──────── Material for this task ────────

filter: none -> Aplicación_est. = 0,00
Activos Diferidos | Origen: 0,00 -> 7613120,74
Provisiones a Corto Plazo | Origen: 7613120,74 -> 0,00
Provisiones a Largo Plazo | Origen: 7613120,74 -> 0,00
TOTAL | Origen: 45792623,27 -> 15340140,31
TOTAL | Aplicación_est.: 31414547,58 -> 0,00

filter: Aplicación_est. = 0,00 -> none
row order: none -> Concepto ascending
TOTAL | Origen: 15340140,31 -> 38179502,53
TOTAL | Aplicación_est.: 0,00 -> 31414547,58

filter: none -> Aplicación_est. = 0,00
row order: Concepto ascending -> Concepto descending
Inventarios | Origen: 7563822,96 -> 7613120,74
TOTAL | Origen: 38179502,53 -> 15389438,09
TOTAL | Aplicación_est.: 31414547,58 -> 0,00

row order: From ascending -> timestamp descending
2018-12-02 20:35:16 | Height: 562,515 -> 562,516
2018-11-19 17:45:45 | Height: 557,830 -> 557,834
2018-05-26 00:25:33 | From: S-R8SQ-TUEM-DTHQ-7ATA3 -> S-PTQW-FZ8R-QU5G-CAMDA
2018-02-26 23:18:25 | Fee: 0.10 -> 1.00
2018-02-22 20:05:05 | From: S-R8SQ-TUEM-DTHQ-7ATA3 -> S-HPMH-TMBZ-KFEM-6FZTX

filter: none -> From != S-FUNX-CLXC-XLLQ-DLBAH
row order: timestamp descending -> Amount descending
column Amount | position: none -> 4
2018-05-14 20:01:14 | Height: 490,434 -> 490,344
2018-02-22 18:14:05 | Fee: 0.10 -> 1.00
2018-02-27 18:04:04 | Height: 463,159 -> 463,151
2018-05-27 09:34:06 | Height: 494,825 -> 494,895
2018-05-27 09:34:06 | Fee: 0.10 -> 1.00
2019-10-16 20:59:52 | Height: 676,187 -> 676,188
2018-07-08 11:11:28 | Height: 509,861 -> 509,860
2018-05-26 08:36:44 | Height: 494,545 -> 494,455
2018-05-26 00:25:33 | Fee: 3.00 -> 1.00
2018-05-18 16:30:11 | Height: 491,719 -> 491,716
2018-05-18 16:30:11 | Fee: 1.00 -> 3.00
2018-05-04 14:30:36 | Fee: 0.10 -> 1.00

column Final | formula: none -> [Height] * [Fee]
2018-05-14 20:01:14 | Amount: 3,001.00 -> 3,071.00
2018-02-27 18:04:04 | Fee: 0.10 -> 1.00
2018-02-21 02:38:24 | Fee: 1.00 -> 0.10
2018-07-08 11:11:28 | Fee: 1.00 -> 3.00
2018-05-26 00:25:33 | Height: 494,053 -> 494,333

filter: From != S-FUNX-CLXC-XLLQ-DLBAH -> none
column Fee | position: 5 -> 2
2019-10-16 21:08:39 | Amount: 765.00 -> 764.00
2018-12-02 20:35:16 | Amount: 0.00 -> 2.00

────────

* _What to do_
Only lines that contain "column" are needed, so copy each of them from the data.

* _Result of the task_
column Amount | position: none -> 4
column Final | formula: none -> [Height] * [Fee]
column Fee | position: 5 -> 2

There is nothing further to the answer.